Pressure Cooker – Opens Friday

Pressure Cooker's underlying message – practicing dedicated, hard work to earn a new lease on life – may be inspirational, but it doesn't clearly come across in the trailer. In its place is the overbearing, obnoxious teaching style of the documentary's star, Wilma Stephenson. (Think Simon Cowell. Check that. Gordon Ramsay, since we're talking about a culinary arts class here).

I've gotta say, however, that the woman is quite entertaining – even if the movie itself looks to be just okay. She's one of those hardasses who doesn't take a lick of lip from anyone, for anything. You mess up a necessary ingredient and she'll be on your case faster than you can say (or spell) ratatouille.

Grade: C+
Also expected to be released on this date: Up, Drag Me to Hell, The Maiden Heist, Departures

In the Loop – Opens July 17th

If Monty Python ever took a stab at the United States, the U.K. and the war in the Middle East, the finished product would presumably look a lot like In the Loop. Based on the 2005 BBC TV series, The Thick of It, In the Loop takes a behind-the-scenes look at government officials from both countries who must go about promoting a war or preventing it after one such official mistakenly states that a proposed war is "unforeseeable."
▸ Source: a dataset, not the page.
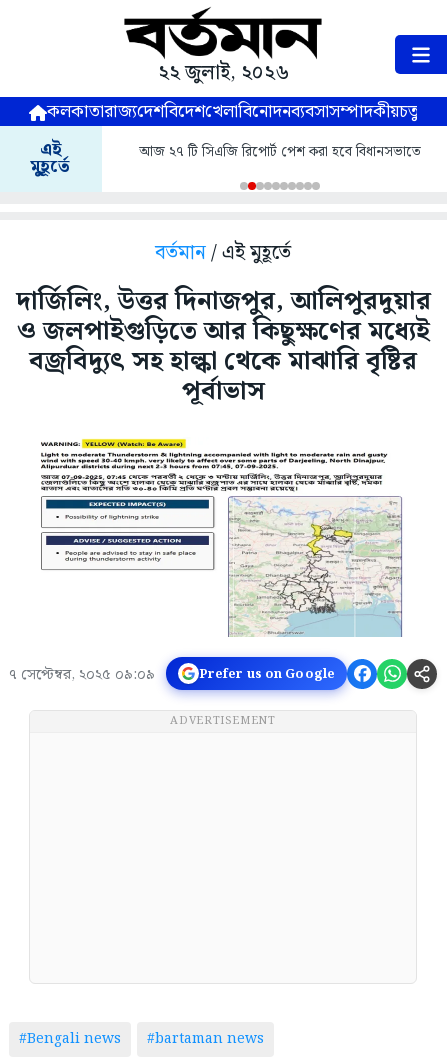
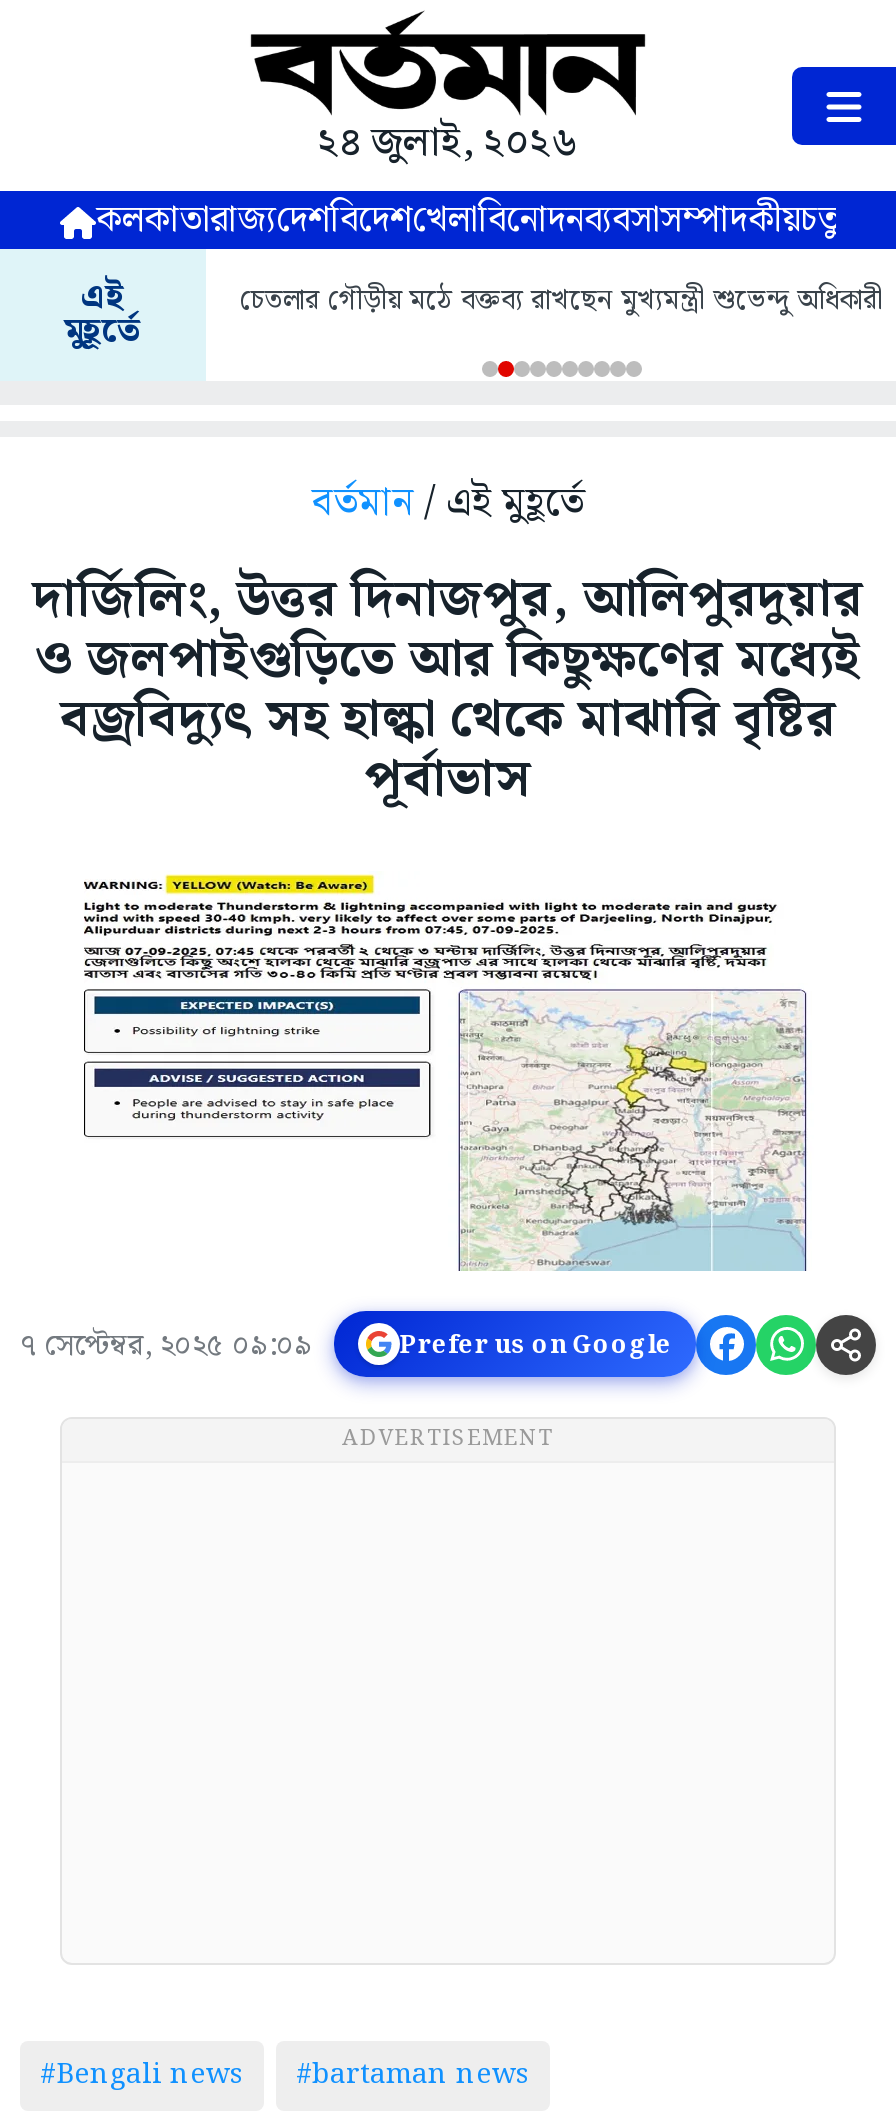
[158,57,288,89] ২২ জুলাই, ২০২৬ -> [317,112,579,176] ২৪ জুলাই, ২০২৬
[138,141,420,163] আজ ২৭ টি সিএজি রিপোর্ট পেশ করা হবে বিধানসভাতে -> [239,279,883,323] চেতলার গৌড়ীয় মঠে বক্তব্য রাখছেন মুখ্যমন্ত্রী শুভেন্দু অধিকারী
The trailer is witty and fun, and explores the mishaps, missteps and miscommunications that often go into important government decisions (and actions).

Grade: A
Also expected to be released on this date: (500) Days of Summer

Surrogates – Opens September 25th

Surrogates is for sure a summer movie. So what the hell is it doing in theaters at the tail end of September, Touchtone? Holy god, someone(s) at that studio should be fired. Stat.

In the movie, starring a Bruce Willis whose dreadful quaff makes him look nearly as awful as Tom Hanks did in The Da Vinci Code, humans solely interact with one another through robotic bodies. Everything's hunky dory until several surrogates are murdered, leading Bruce (who plays a cop) to investigate the mystery behind the crimes.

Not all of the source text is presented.